Норман посмотрел на Уэйда. Лицо монаха было разбито в кровь, но тот продолжал безумно улыбаться. Уэйд с трудом, но дотянулся до ручки кинжала, который Норман умудрился загнать глубоко. Даже не поморщившись, Уилсон вырвал сталь из своей плоти. У него в руках был тот самый кинжал, который Уэйд дал Питеру. Это еще больше взбесило наемника, и в один удар он вогнал клинок в стену у лица архидьякона по самую деревянную рукоять. 

Он ничего не сказал, но сказать хотелось много всего. 

Уэйд развернулся и поспешил вернуться на крышу. 

Питер остался на месте. Сидел на холодном камне, только отвернулся от места, где его вырвало. Уэйд сел на колени возле акробата, убрал за ухо темные кудри. Питер не шевелился. Наемника коснулся побагровевшей шеи со следами недавней удавки. Платок продолжал висеть на плечах Паучка. 

— Я думал, что потерял тебя, — прохрипел Питер, поднимая взгляд на Уэйда.

— Я не врал, когда говорил, что меня сложно убить. Пойдем-ка вернемся в тепло. 

Уэйд хотел взять Питера на руки, но вспомнил о его спине. 

“Надо же, сейчас ты о ней вспомнил, очень вовремя”.

Питер встал сам, только опирался о руку Уэйда. Вдвоем они дошли до каморки. Паук сел на кровать, Уилсон вновь его осмотрел. Сорвал платок с шеи юноши и кинул в догорающий огонь. 

Уилсон вернулся к Питеру и опустился на колени перед ним.

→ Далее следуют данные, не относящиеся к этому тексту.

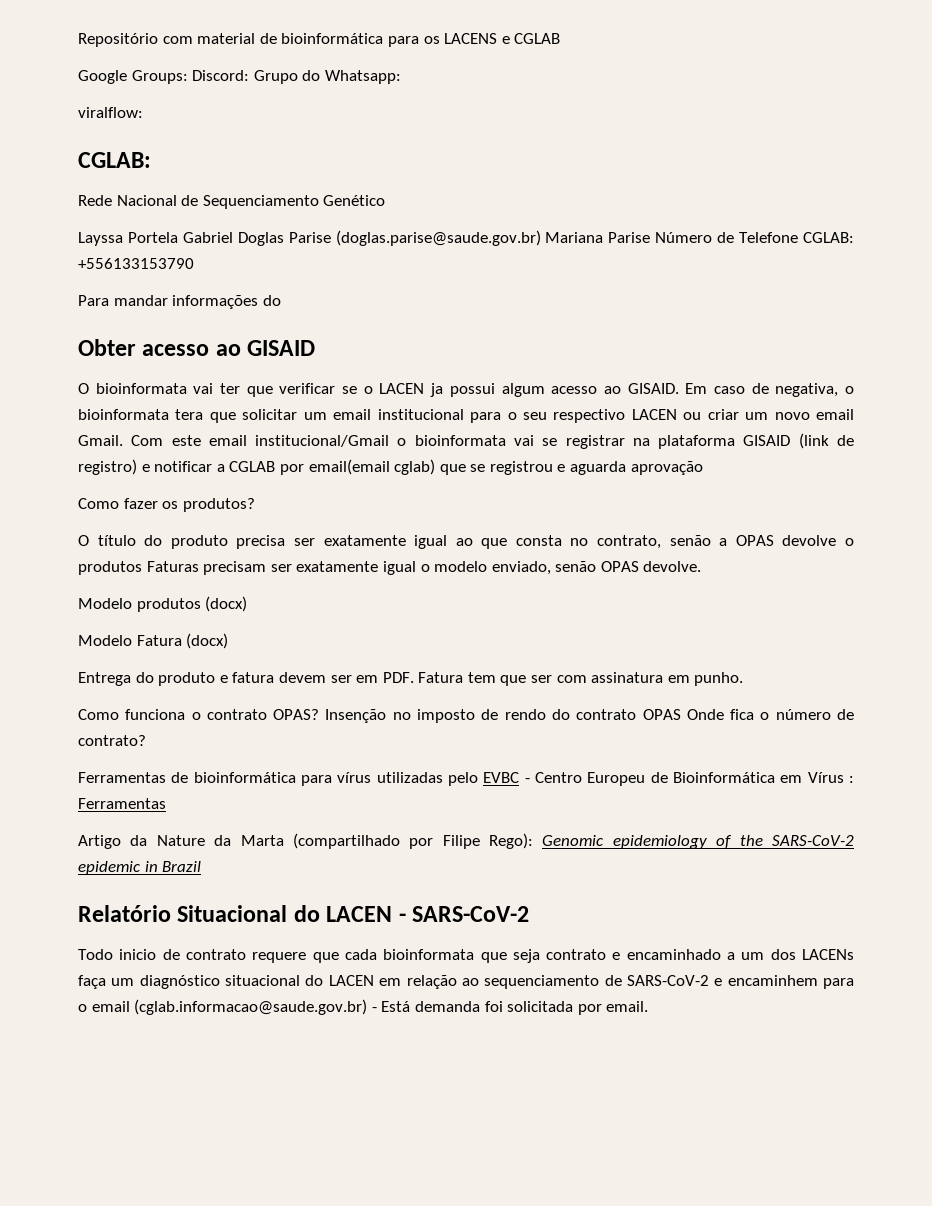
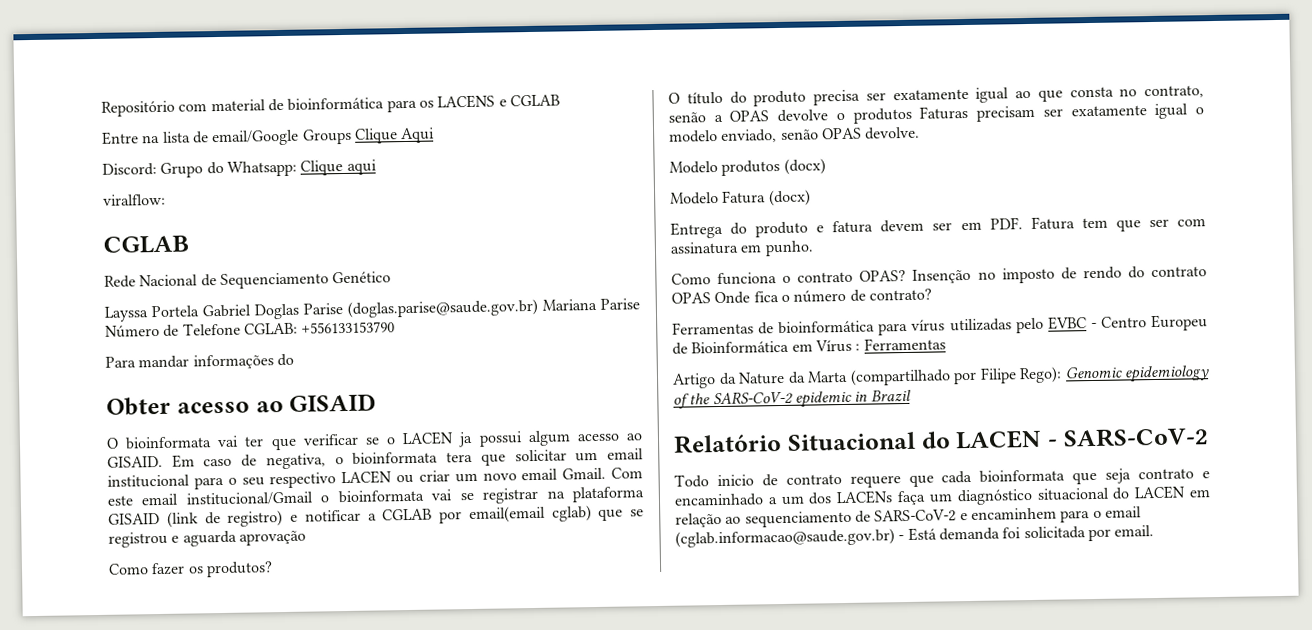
[78,70,188,84] Google Groups: -> [101,127,436,147] Entre na lista de email/Google Groups Clique Aqui //
(401, 77) none -> [300,159,377,176] Clique aqui
[78,152,151,168] CGLAB: -> [103,235,189,254] CGLAB

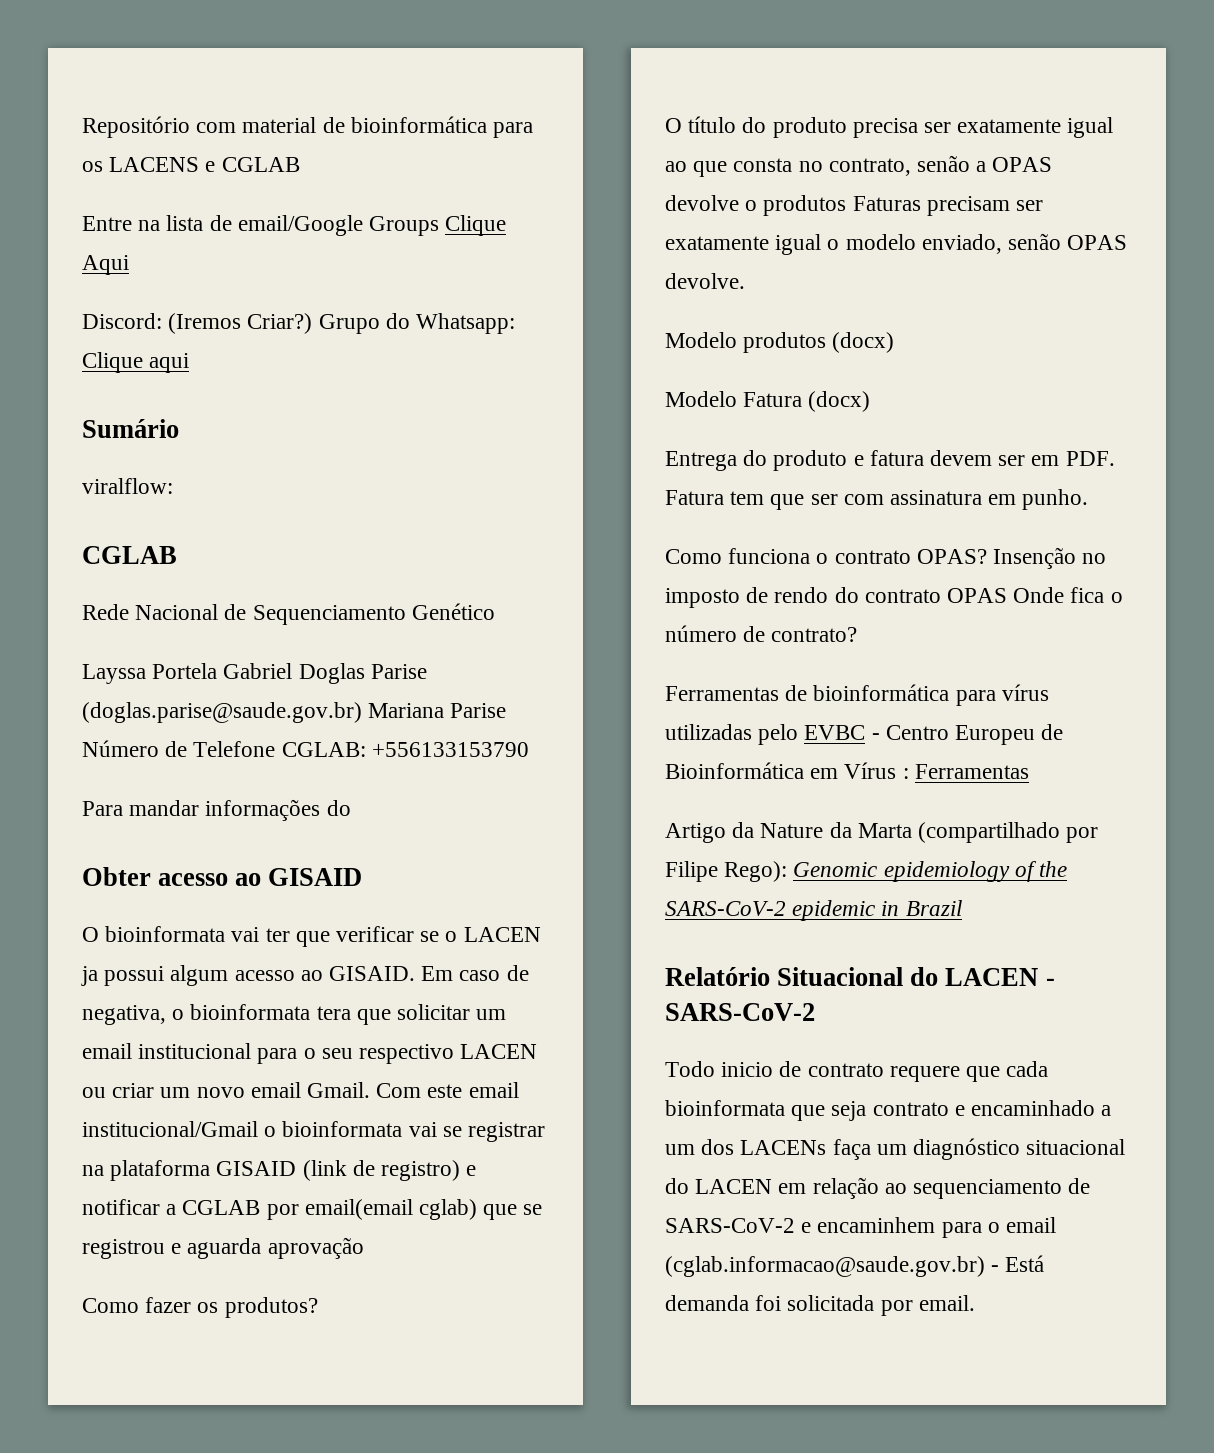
(157, 169) none -> [168,313,313,334] (Iremos Criar?)
(377, 167) none -> [82,419,179,438] // Sumário

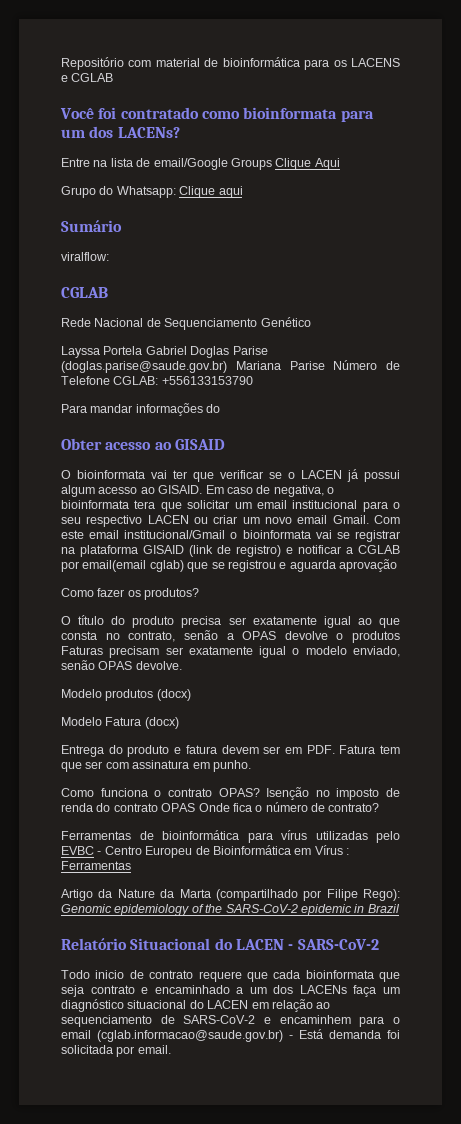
(300, 164) none -> [60,107,374,122] [61,126,180,138] // Você foi contratado como bioinformata para um dos LACENs?
[82,313,313,334] Discord: (Iremos Criar?) -> (340, 164) none
[81,966,98,986] ja -> [347,469,358,482] já
[993,547,1077,569] Insenção -> [266,787,310,800] Isenção
[774,587,829,603] rendo -> [61,803,93,812] renda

Паук наклонился и ткнулся лбом в ключицу Уэйда. 

— Прости меня, — прошептал Питер.

— Нет, даже не смей.

— Но ведь я не должен был тебя провоцировать.

— Питер, я же сказал не смей!

Уэйд дотронулся до подбородка акробата и заставил того посмотреть прямо на него. 

— Даже не смей так думать. Ты никого не провоцировал. Ни меня, ни Осборна. Это я… это я должен просить прощения. Я не должен был.

— Но ведь я сам хотел.

— Нет! Ты не хотел. Тебе нужно было другое, не это. А я… Я даже не смею просить прощения, потому что такое нельзя мне прощать. 

— Но Уэйд…

— Ложись, постарайся заснуть. Я буду караулить снаружи. Не бойся. Я не позволю Осборну прийти. 

— Нет, я…

Но Уэйд не стал слушать. Он резко поднялся и вышел из каморки. Уилсон лег на пороге, подпирая собой дверь. Над ним была полная желтая луна. 

А Питер остался один. Он прикусил нижнюю губу и вцепился здоровой рукой в волосы. Он был себе отвратителен.